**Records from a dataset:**

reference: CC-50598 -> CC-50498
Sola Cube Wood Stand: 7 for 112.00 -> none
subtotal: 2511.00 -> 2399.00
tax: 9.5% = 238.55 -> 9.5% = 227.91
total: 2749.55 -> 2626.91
---
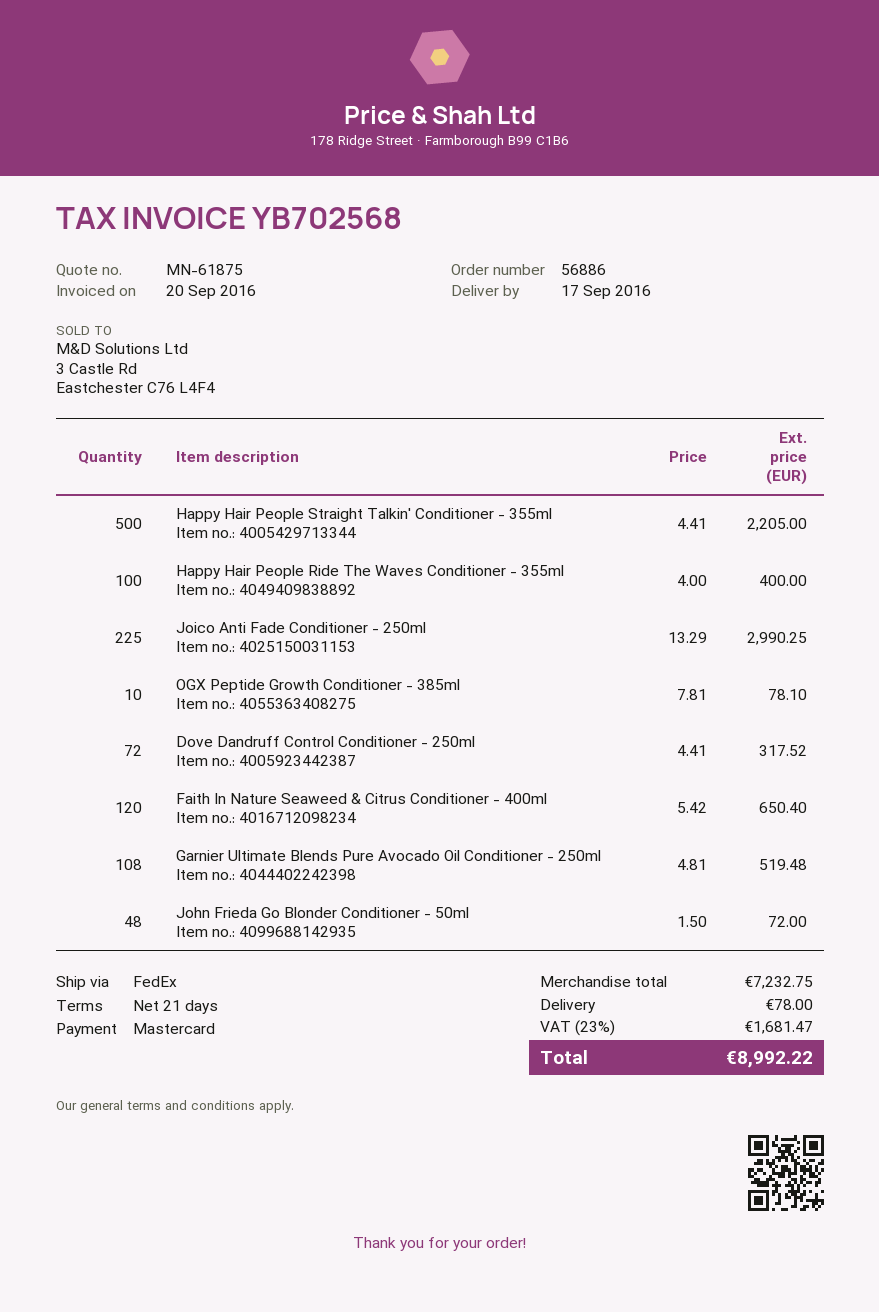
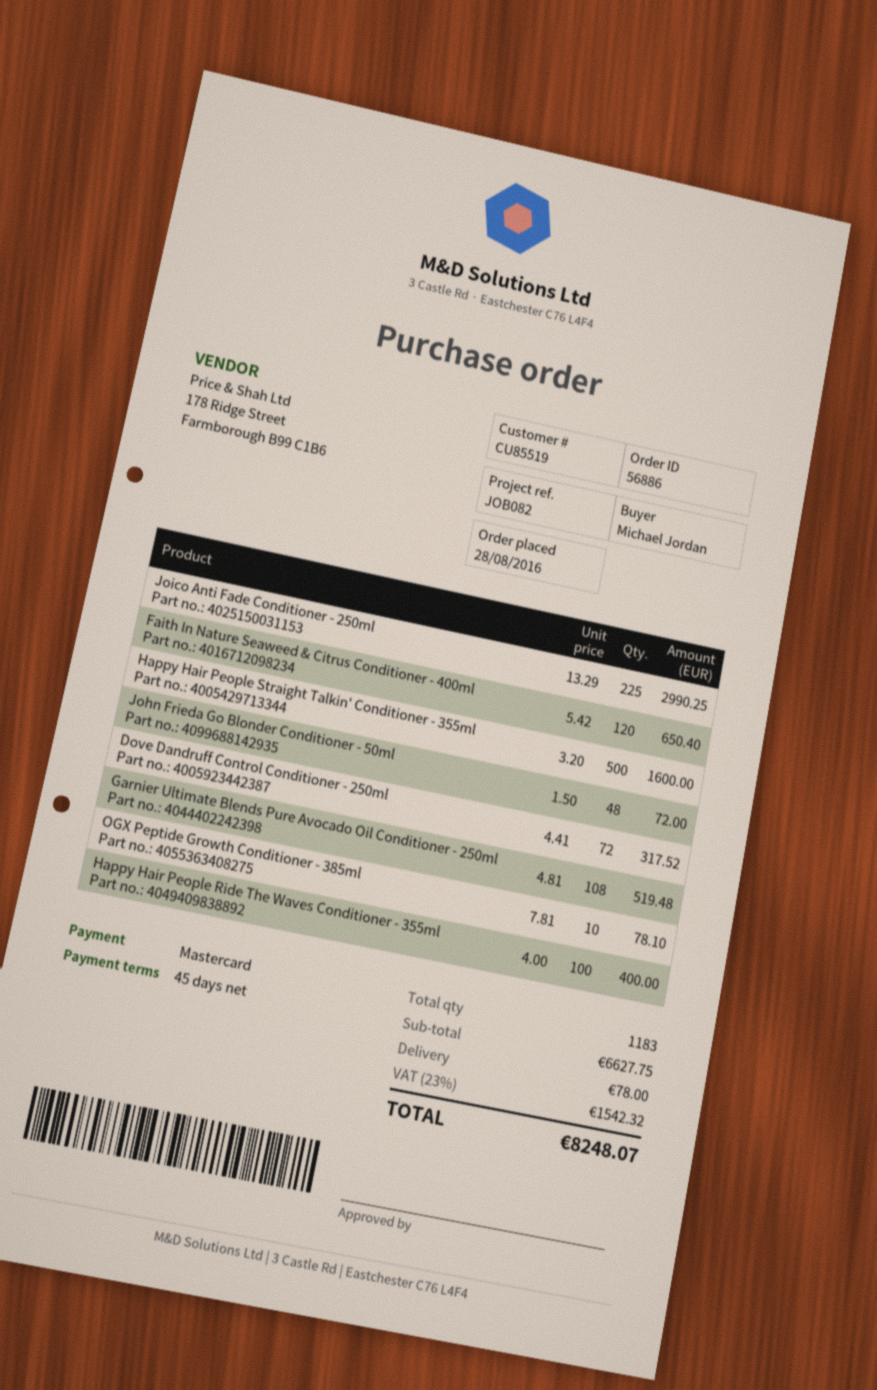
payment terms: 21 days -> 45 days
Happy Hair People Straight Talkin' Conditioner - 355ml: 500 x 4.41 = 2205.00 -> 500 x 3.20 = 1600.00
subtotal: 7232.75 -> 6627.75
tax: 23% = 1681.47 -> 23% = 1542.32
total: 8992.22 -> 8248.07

**Work to complete:** Could you restate, word for word, the lines above from the one with "Sola Cube Wood Stand: 7 for 112.00 -> none" to the one with "total: 2749.55 -> 2626.91", both included?

**Task answer:**
Sola Cube Wood Stand: 7 for 112.00 -> none
subtotal: 2511.00 -> 2399.00
tax: 9.5% = 238.55 -> 9.5% = 227.91
total: 2749.55 -> 2626.91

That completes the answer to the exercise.